▶ [What you need to do] Retype the data below verbatim; pictures do not belong in the copy.
Supplied material below:
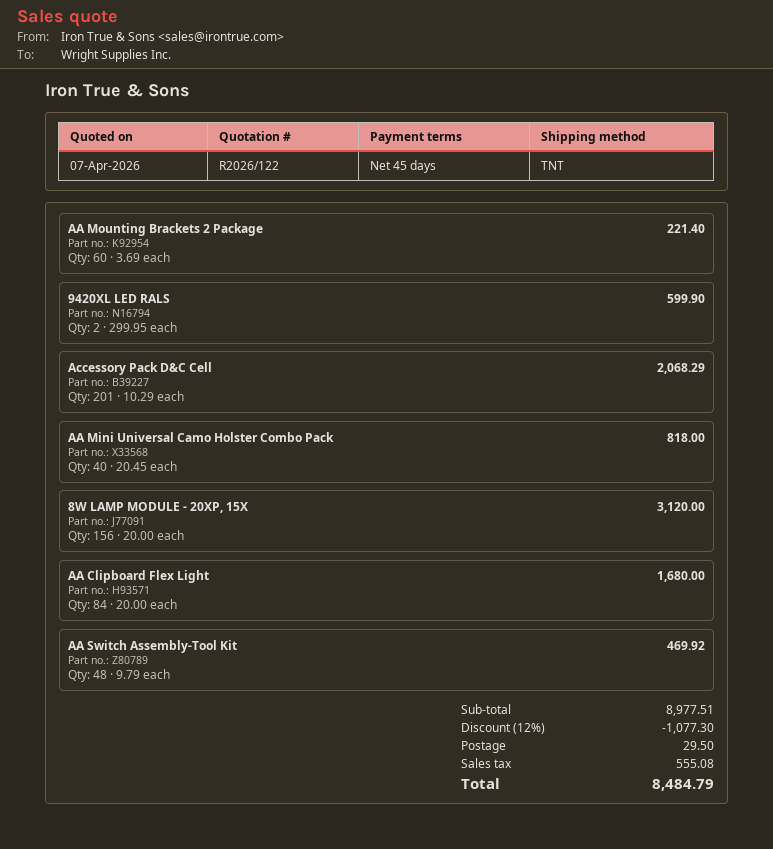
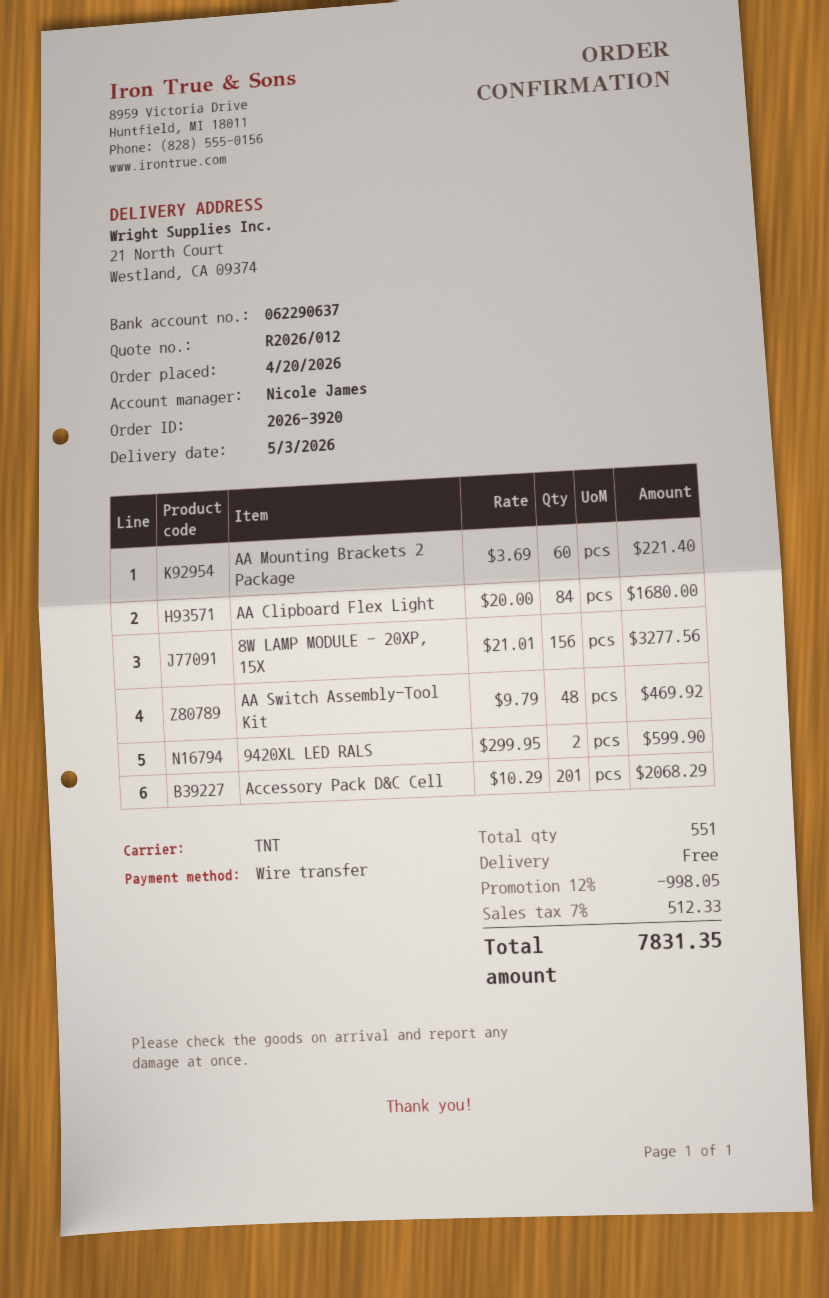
quote number: R2026/122 -> R2026/012
AA Mini Universal Camo Holster Combo Pack: 40 x 20.45 = 818.00 -> none
8W LAMP MODULE - 20XP, 15X: 156 x 20.00 = 3120.00 -> 156 x 21.01 = 3277.56
discount: 12% = 1077.30 -> 12% = 998.05
shipping: 29.50 -> 0.00
tax: 555.08 -> 512.33
total: 8484.79 -> 7831.35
End of Supplied material.
▶ [Result of this task]
quote number: R2026/122 -> R2026/012
AA Mini Universal Camo Holster Combo Pack: 40 x 20.45 = 818.00 -> none
8W LAMP MODULE - 20XP, 15X: 156 x 20.00 = 3120.00 -> 156 x 21.01 = 3277.56
discount: 12% = 1077.30 -> 12% = 998.05
shipping: 29.50 -> 0.00
tax: 555.08 -> 512.33
total: 8484.79 -> 7831.35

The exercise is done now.